Fifth Estate # 399, Fall, 2017

Sacco and Vanzetti
The Martyrs’ Farewell
That we lost and have to die, does not diminish our appreciation and gratitude for your great solidarity with us and our families. Friends and Comrades, now that the tragedy of this trial is at an end, be all as of one heart. Only two of us will die. Our ideal, you our comrades, will live by millions. We have won. We are not vanquished. Just treasure our suffering, our sorrow, our mistakes, our defeats, our passion for future battles and for the great emancipation.
Be all as of one heart in this blackest hour of our tragedy. And we have heart. Salute for us all the Friends and Comrades on the earth.
We embrace you all and bid you our extreme good-bye with our hearts filled with love and affection.
Now and ever, long life to you all, long life to liberty.
Yours for life and death.
–Nicola Sacco, Bartolomeo Vanzetti (Death House, August 21, 1927)

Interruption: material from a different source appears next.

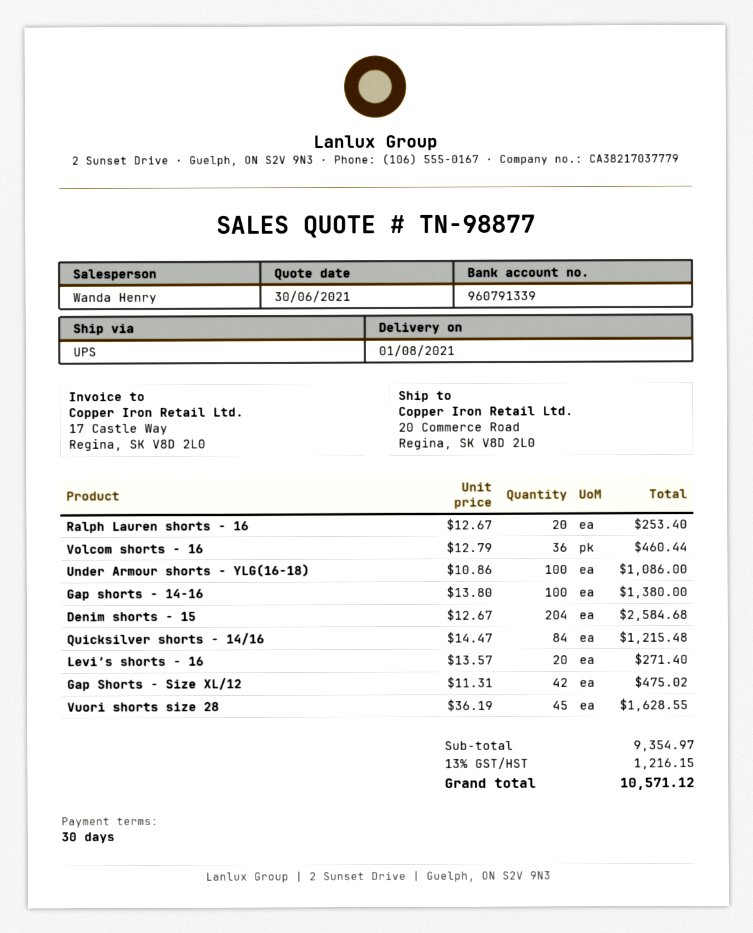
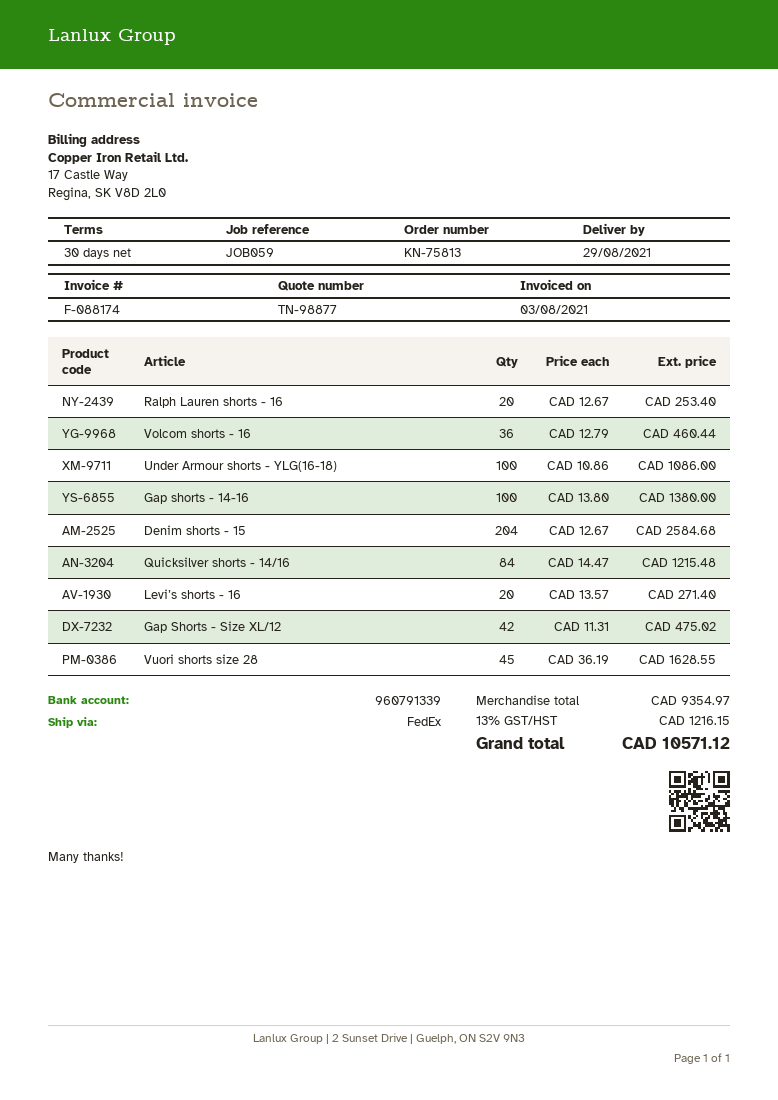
delivery date: 2021-08-01 -> 2021-08-29
shipping method: UPS -> FedEx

Anniversary of Judicial Murder of Anarchists

2017 marks 90 years since the judicial murders of Nicola Sacco and Bartolomeo Vanzetti, who were tried and convicted for the crime of being anarchists and immigrants.

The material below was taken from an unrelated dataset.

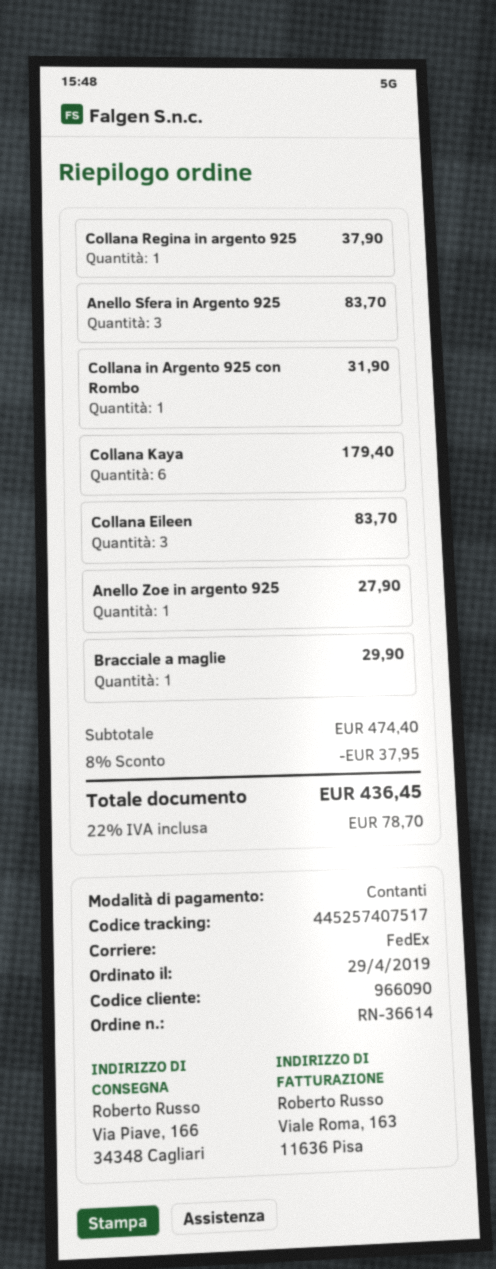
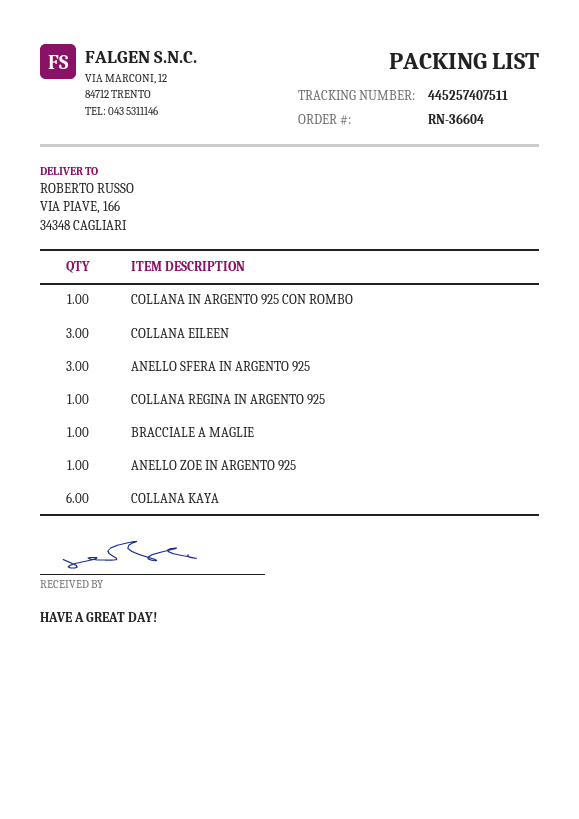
order number: RN-36614 -> RN-36604
tracking number: 445257407517 -> 445257407511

In 1920, the two were arrested in a Boston suburb and charged with a payroll robbery during which a paymaster and his guard were shot dead. It was a time of intense state and corporate propaganda aimed at demonizing radicals and, similar to today, targeting immigrants as responsible for U.S. societal problems.

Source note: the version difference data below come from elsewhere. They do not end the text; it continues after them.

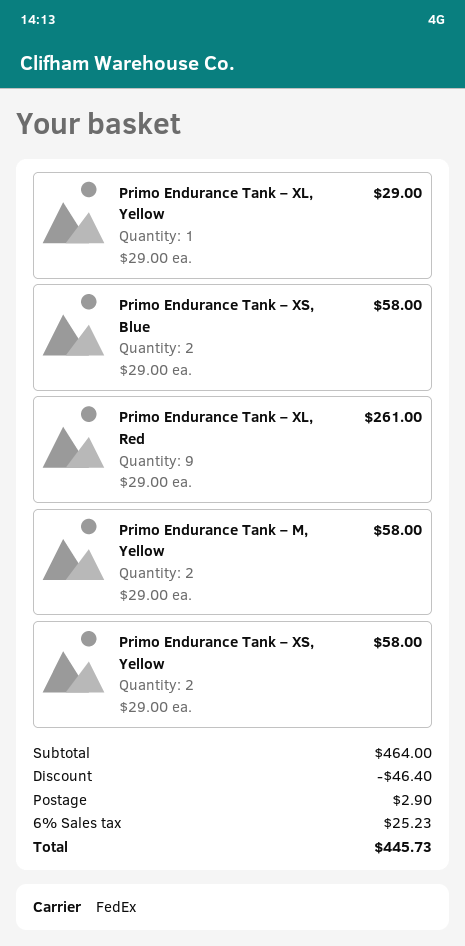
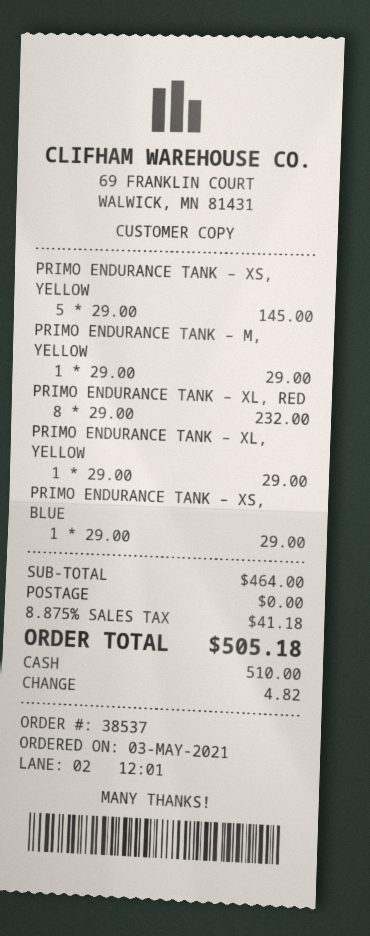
Primo Endurance Tank – XS, Blue: 2 x 29.00 = 58.00 -> 1 x 29.00 = 29.00
Primo Endurance Tank – XL, Red: 9 x 29.00 = 261.00 -> 8 x 29.00 = 232.00
Primo Endurance Tank – M, Yellow: 2 x 29.00 = 58.00 -> 1 x 29.00 = 29.00
Primo Endurance Tank – XS, Yellow: 2 x 29.00 = 58.00 -> 5 x 29.00 = 145.00
discount: 46.40 -> none
shipping: 2.90 -> 0.00
tax: 6% = 25.23 -> 8.875% = 41.18
total: 445.73 -> 505.18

In 1921, in a trial marked by profound prejudice and manipulations, Sacco and Vanzetti were found guilty and sentenced to death.

The frame-up, sham trial and sentence of capital punishment outraged people of many political orientations in the U.S. and around the world. As appeals failed one by one, the popular protest grew, but the state was not to be stopped in its vendetta against the anarchist immigrants.

The Industrial Workers of the World (IWW) frequently published articles about Sacco and Vanzetti’s case in their paper, the Industrial Worker, and for several weeks before their execution articles called for protest strikes and boycotts.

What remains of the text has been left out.